WHAT THE TASK REQUIRES —
Repeat, line for line, the entries below from the first line to the line containing "text: File ->", counting both ends.

Entries taken from a collection:

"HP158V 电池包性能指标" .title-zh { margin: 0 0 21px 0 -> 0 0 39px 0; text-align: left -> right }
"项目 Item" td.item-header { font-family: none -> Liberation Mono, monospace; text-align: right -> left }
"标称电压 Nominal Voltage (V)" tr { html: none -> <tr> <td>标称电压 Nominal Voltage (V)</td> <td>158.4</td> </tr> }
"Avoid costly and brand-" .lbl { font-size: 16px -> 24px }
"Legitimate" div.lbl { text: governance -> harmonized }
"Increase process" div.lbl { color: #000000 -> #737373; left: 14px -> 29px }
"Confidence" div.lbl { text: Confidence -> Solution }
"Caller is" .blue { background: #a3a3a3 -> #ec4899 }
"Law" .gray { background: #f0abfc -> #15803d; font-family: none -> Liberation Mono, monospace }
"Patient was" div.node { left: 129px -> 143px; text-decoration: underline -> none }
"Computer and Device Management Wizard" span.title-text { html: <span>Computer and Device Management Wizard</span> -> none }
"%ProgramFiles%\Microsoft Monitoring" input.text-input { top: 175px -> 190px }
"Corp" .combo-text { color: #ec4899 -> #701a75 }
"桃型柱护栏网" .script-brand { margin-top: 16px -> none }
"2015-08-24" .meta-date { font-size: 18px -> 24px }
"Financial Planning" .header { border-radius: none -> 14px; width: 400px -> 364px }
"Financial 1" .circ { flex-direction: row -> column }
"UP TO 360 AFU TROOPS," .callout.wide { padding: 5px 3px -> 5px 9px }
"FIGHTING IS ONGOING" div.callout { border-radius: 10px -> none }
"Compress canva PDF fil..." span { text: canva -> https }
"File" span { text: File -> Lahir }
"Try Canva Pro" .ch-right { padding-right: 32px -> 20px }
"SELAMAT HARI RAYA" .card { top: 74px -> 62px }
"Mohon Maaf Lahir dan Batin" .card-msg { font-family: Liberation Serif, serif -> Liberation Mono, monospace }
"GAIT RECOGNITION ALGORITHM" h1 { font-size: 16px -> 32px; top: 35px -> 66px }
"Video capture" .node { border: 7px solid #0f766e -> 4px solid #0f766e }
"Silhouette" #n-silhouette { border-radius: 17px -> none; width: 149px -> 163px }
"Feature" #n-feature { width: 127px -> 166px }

WORKED SOLUTION —
"HP158V 电池包性能指标" .title-zh { margin: 0 0 21px 0 -> 0 0 39px 0; text-align: left -> right }
"项目 Item" td.item-header { font-family: none -> Liberation Mono, monospace; text-align: right -> left }
"标称电压 Nominal Voltage (V)" tr { html: none -> <tr> <td>标称电压 Nominal Voltage (V)</td> <td>158.4</td> </tr> }
"Avoid costly and brand-" .lbl { font-size: 16px -> 24px }
"Legitimate" div.lbl { text: governance -> harmonized }
"Increase process" div.lbl { color: #000000 -> #737373; left: 14px -> 29px }
"Confidence" div.lbl { text: Confidence -> Solution }
"Caller is" .blue { background: #a3a3a3 -> #ec4899 }
"Law" .gray { background: #f0abfc -> #15803d; font-family: none -> Liberation Mono, monospace }
"Patient was" div.node { left: 129px -> 143px; text-decoration: underline -> none }
"Computer and Device Management Wizard" span.title-text { html: <span>Computer and Device Management Wizard</span> -> none }
"%ProgramFiles%\Microsoft Monitoring" input.text-input { top: 175px -> 190px }
"Corp" .combo-text { color: #ec4899 -> #701a75 }
"桃型柱护栏网" .script-brand { margin-top: 16px -> none }
"2015-08-24" .meta-date { font-size: 18px -> 24px }
"Financial Planning" .header { border-radius: none -> 14px; width: 400px -> 364px }
"Financial 1" .circ { flex-direction: row -> column }
"UP TO 360 AFU TROOPS," .callout.wide { padding: 5px 3px -> 5px 9px }
"FIGHTING IS ONGOING" div.callout { border-radius: 10px -> none }
"Compress canva PDF fil..." span { text: canva -> https }
"File" span { text: File -> Lahir }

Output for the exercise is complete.